They also provide a sense of relief for those with aging parents. Knowing that mom and dad are being fed and that someone is keeping an eye on them is comforting.
But there’s a downside. The criminal element knows exactly where to find these vulnerable seniors.
It’s common that a person’s mental sharpness declines at some point in life. For example, I have a longtime client who was a top auto executive. After retirement, he was in high demand by auto suppliers. But time began to catch up with him, and as so many retirees eventually do, he moved into a senior community.
Everything was going just fine until the day he answered a phone call from an unscrupulous individual pretending to be from his bank. Believing the impostor’s story, he was swindled out of nearly $10,000. During the conversation, he was told not to answer his phone under any circumstances unless it was from the phony banker himself.
After being unable to reach him by phone all day, his family drove to the facility. It didn’t take long for them to determine that he had been taken. He was unable to provide a good explanation to his family, to the investigating police or to me, his advisor. In short, a slick talking criminal, posing as a banker, stole from a senior. Sadly, my client is not alone.

I am well aware that stealing from seniors is becoming quite prevalent. Nonetheless, I was surprised to learn that scammers cost older people $700 million in 2024. That’s according to the FTC, which defines older people as those beyond the age of 60.
In 2024, 8,269 seniors lost more than $10,000 to impostors. Quite a jump from 2022, when it was slightly under 1,800. Total losses to scammed seniors was $122 million in 2020. Last year, it was more than $700 million.
Scammers use made-up crises to trick seniors, often pretending to be someone of authority, as in my aforementioned client’s “banker.” Or maybe it’s a law enforcement officer with a cockamamie story about a grandchild who desperately and immediately needs money to get out of a dangerous situation. Using today’s technology, a scammer can make almost anything seem real, and senior citizens with money in the bank make ideal targets.

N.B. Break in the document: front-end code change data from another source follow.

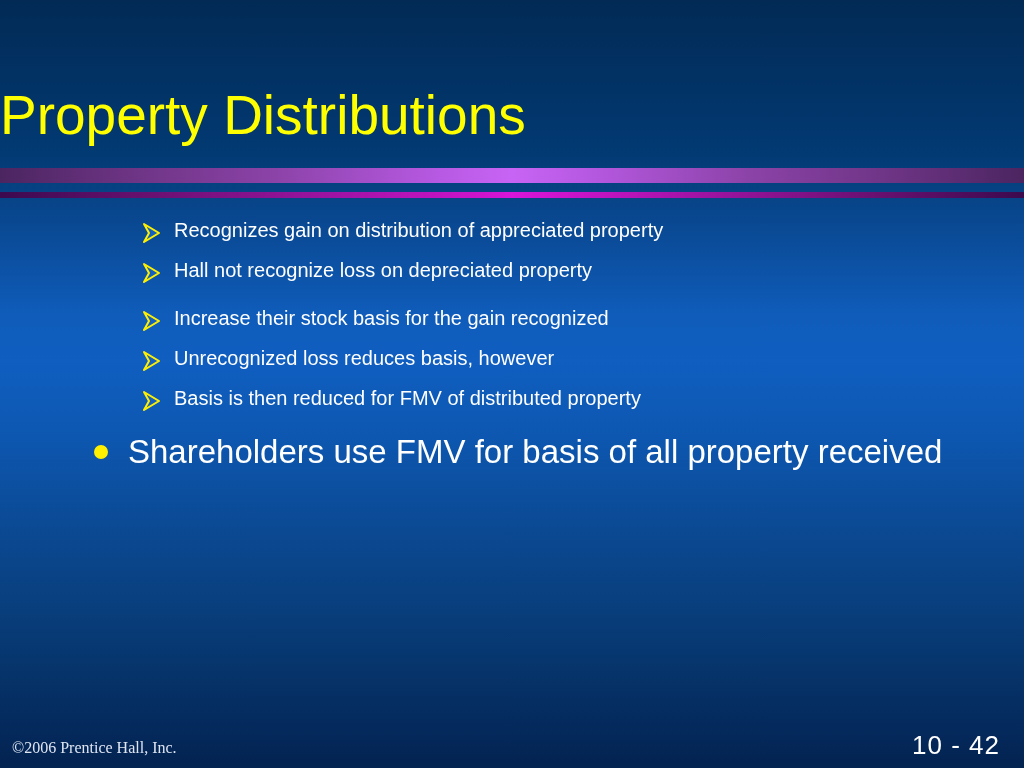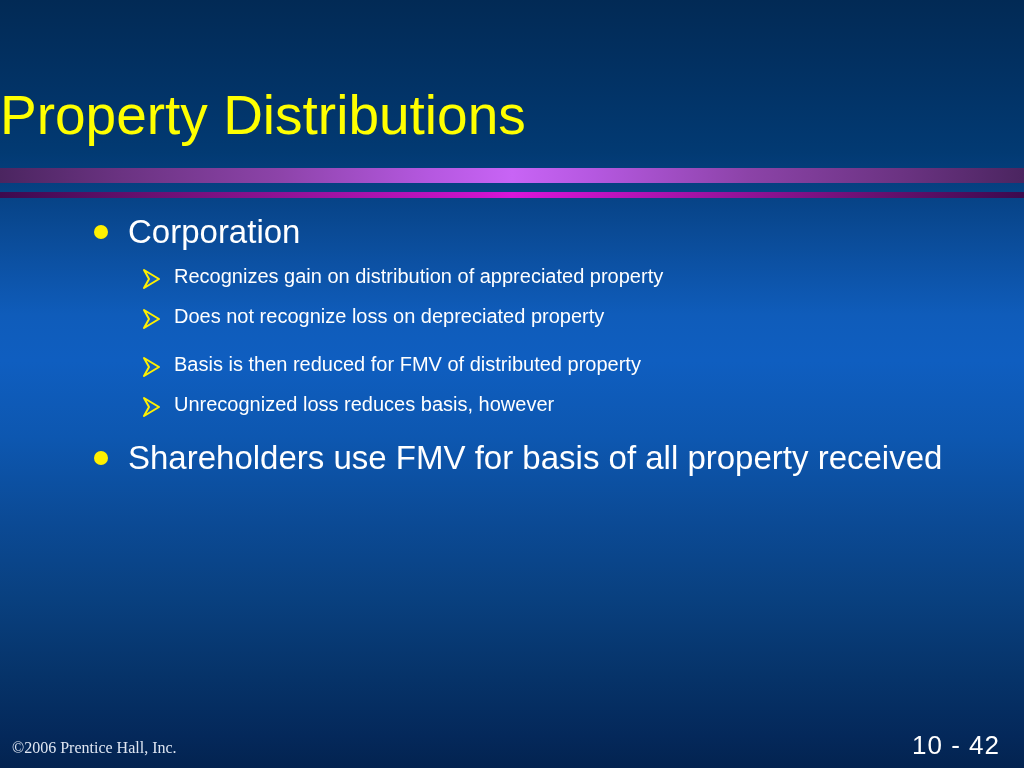--- a/index.html
+++ b/index.html
@@ -154,61 +154,65 @@
 
   <div class="title-area">
     <h1 class="slide-title">Property Distributions</h1>
   </div>
 
   <div class="bar-wide"></div>
   <div class="bar-thin"></div>
 
   <div class="body-area">
 
-    <div class="lvl1">
-      <span class="dot"></span>
-      <span>Corporation</span>
+    <div class="lvl2-group">
+      <div class="lvl2">
+        <span class="arrow">
+          <svg viewBox="0 0 24 24" width="24" height="24">
+            <path d="M4 3 L19 12 L4 21 L9 12 Z" fill="#1560bd" stroke="#FFF000" stroke-width="2" stroke-linejoin="round"></path>
+          </svg>
+        </span>
+        <span>Recognizes gain on distribution of appreciated property</span>
+      </div>
+      <div class="lvl2">
+        <span class="arrow">
+          <svg viewBox="0 0 24 24" width="24" height="24">
+            <path d="M4 3 L19 12 L4 21 L9 12 Z" fill="#1560bd" stroke="#FFF000" stroke-width="2" stroke-linejoin="round"></path>
+          </svg>
+        </span>
+        <span>Hall not recognize loss on depreciated property</span>
+      </div>
     </div>
+
+    <div class="spacer-sm"></div>
+
     <div class="lvl2-group">
       <div class="lvl2">
         <span class="arrow">
           <svg viewBox="0 0 24 24" width="24" height="24">
             <path d="M4 3 L19 12 L4 21 L9 12 Z" fill="#1560bd" stroke="#FFF000" stroke-width="2" stroke-linejoin="round"></path>
           </svg>
         </span>
-        <span>Recognizes gain on distribution of appreciated property</span>
-      </div>
-      <div class="lvl2">
-        <span class="arrow">
-          <svg viewBox="0 0 24 24" width="24" height="24">
-            <path d="M4 3 L19 12 L4 21 L9 12 Z" fill="#1560bd" stroke="#FFF000" stroke-width="2" stroke-linejoin="round"></path>
-          </svg>
-        </span>
-        <span>Does not recognize loss on depreciated property</span>
-      </div>
-    </div>
-
-    <div class="spacer-sm"></div>
-
-    <div class="lvl2-group">
+        <span>Increase their stock basis for the gain recognized</span>
+      </div>
+      <div class="lvl2">
+        <span class="arrow">
+          <svg viewBox="0 0 24 24" width="24" height="24">
+            <path d="M4 3 L19 12 L4 21 L9 12 Z" fill="#1560bd" stroke="#FFF000" stroke-width="2" stroke-linejoin="round"></path>
+          </svg>
+        </span>
+        <span>Unrecognized loss reduces basis, however</span>
+      </div>
       <div class="lvl2">
         <span class="arrow">
           <svg viewBox="0 0 24 24" width="24" height="24">
             <path d="M4 3 L19 12 L4 21 L9 12 Z" fill="#1560bd" stroke="#FFF000" stroke-width="2" stroke-linejoin="round"></path>
           </svg>
         </span>
         <span>Basis is then reduced for FMV of distributed property</span>
-      </div>
-      <div class="lvl2">
-        <span class="arrow">
-          <svg viewBox="0 0 24 24" width="24" height="24">
-            <path d="M4 3 L19 12 L4 21 L9 12 Z" fill="#1560bd" stroke="#FFF000" stroke-width="2" stroke-linejoin="round"></path>
-          </svg>
-        </span>
-        <span>Unrecognized loss reduces basis, however</span>
       </div>
     </div>
 
     <div class="spacer-md"></div>
 
     <div class="lvl1">
       <span class="dot"></span>
       <span>Shareholders use FMV for basis of all property received</span>
     </div>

Financial advisors go to great lengths to protect vulnerable clients. We do not act on emails requesting money. Phone calls are made to clients prior to executing any withdrawal requests. If senior financial abuse or fraud is suspected, there are steps advisors can take to make certain everything is in good order before any money is withdrawn.
When opening an account, advisors document a trusted, client-designated person to whom we have permission to contact if any concerns arise.
Nowadays, there are numerous ways investors can directly manage their own funds. That may be fine, but as they age and become more vulnerable, they may lack the time, desire or ability to oversee their finances the way a financial advisor does. Having a financial advisor provides one more set of eyes on the lookout for con artists.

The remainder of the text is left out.